=== Dataset excerpts ===
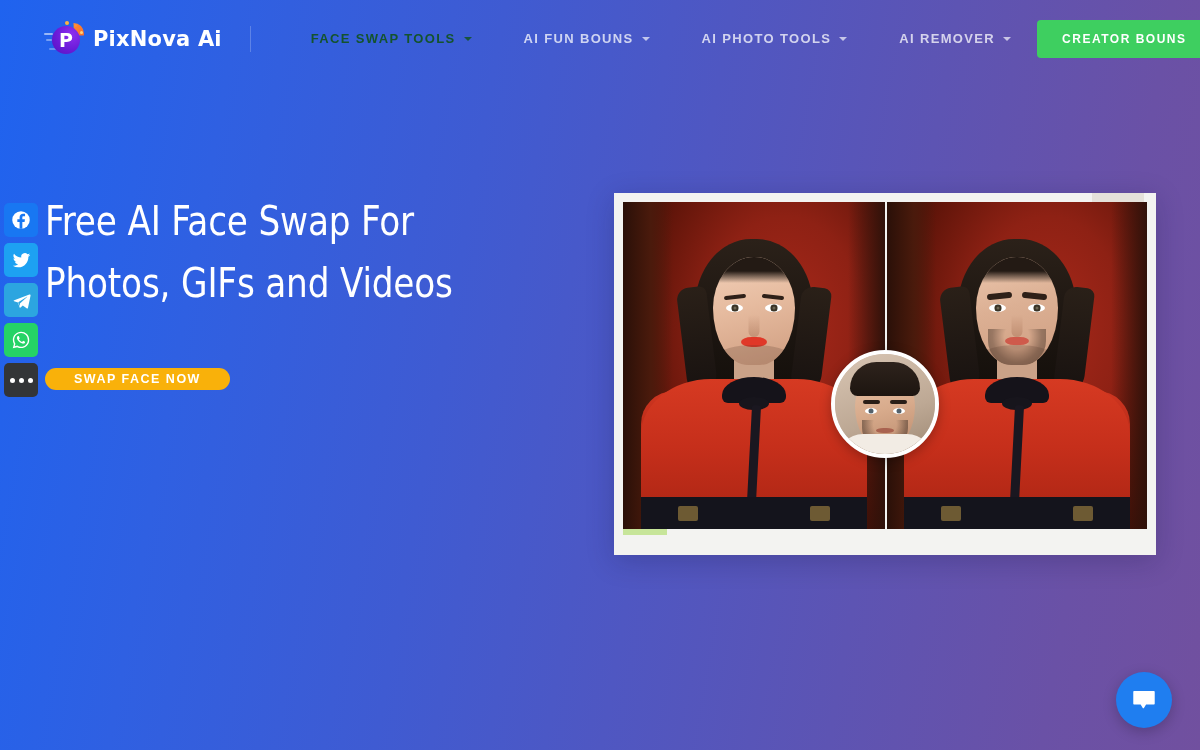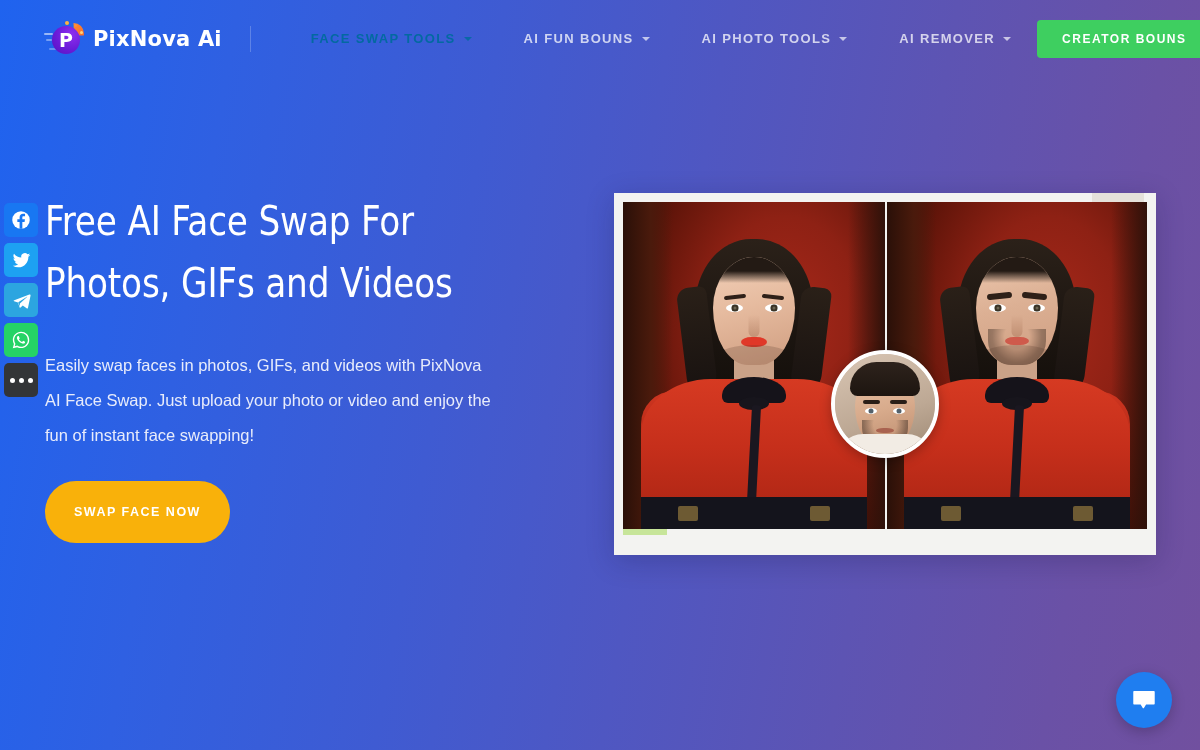--- a/index.html
+++ b/index.html
@@ -122,21 +122,21 @@
     align-items: center;
     gap: 8px;
     padding: 0 26px;
     font-size: 13px;
     font-weight: 700;
     letter-spacing: 1.35px;
     color: rgba(255,255,255,0.74);
     white-space: nowrap;
     cursor: pointer;
   }
-  .nav-item.active { color: #0369a1; }
+  .nav-item.active { color: #14532d; }
 
   .caret {
     width: 0; height: 0;
     border-left: 4px solid transparent;
     border-right: 4px solid transparent;
     border-top: 4px solid currentColor;
     opacity: 0.9;
     flex: none;
     margin-top: 1px;
   }
@@ -213,28 +213,28 @@
   .subcopy {
     margin-top: 34px;
     font-size: 16.5px;
     line-height: 35px;
     color: #e8ecfb;
     max-width: 452px;
     font-weight: 400;
   }
 
   .cta-main {
-    margin-top: 28px;
+    margin-top: 54px;
     display: inline-block;
     background: #f9b10a;
     color: #ffffff;
     font-size: 12.5px;
     font-weight: 700;
     letter-spacing: 1.5px;
-    padding: 24px 29px;
+    padding: 4px 29px;
     border: none;
     border-radius: 999px;
     cursor: pointer;
     font-family: "Liberation Sans", sans-serif;
   }
 
   
   .hero-frame {
     position: absolute;
     left: 614px;
@@ -656,21 +656,20 @@
         <i></i>
         <i></i>
         <i></i>
       </span>
   </div>
 </div>
 
 <div class="hero-left">
   <h1 class="headline">Free AI Face Swap For
 Photos, GIFs and Videos</h1>
-  <p class="subcopy">Easily swap faces in photos, GIFs, and videos with PixNova AI Face Swap. Just upload your photo or video and enjoy the fun of instant face swapping!</p>
   <button class="cta-main">SWAP FACE NOW</button>
 </div>
 
 <div class="hero-frame">
   <div class="frame-tab-tr"></div>
   <div class="frame-tab-bl"></div>
 
   <div class="compare">
 
     <div class="pane">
===
What you give back should be exactly the lines of the data above from the line with "align-items: center;" through the line with "instant face swapping!</p>", both of those included, and nothing more.

Response area –
     align-items: center;
     gap: 8px;
     padding: 0 26px;
     font-size: 13px;
     font-weight: 700;
     letter-spacing: 1.35px;
     color: rgba(255,255,255,0.74);
     white-space: nowrap;
     cursor: pointer;
   }
-  .nav-item.active { color: #0369a1; }
+  .nav-item.active { color: #14532d; }
 
   .caret {
     width: 0; height: 0;
     border-left: 4px solid transparent;
     border-right: 4px solid transparent;
     border-top: 4px solid currentColor;
     opacity: 0.9;
     flex: none;
     margin-top: 1px;
   }
@@ -213,28 +213,28 @@
   .subcopy {
     margin-top: 34px;
     font-size: 16.5px;
     line-height: 35px;
     color: #e8ecfb;
     max-width: 452px;
     font-weight: 400;
   }
 
   .cta-main {
-    margin-top: 28px;
+    margin-top: 54px;
     display: inline-block;
     background: #f9b10a;
     color: #ffffff;
     font-size: 12.5px;
     font-weight: 700;
     letter-spacing: 1.5px;
-    padding: 24px 29px;
+    padding: 4px 29px;
     border: none;
     border-radius: 999px;
     cursor: pointer;
     font-family: "Liberation Sans", sans-serif;
   }
 
   
   .hero-frame {
     position: absolute;
     left: 614px;
@@ -656,21 +656,20 @@
         <i></i>
         <i></i>
         <i></i>
       </span>
   </div>
 </div>
 
 <div class="hero-left">
   <h1 class="headline">Free AI Face Swap For
 Photos, GIFs and Videos</h1>
-  <p class="subcopy">Easily swap faces in photos, GIFs, and videos with PixNova AI Face Swap. Just upload your photo or video and enjoy the fun of instant face swapping!</p>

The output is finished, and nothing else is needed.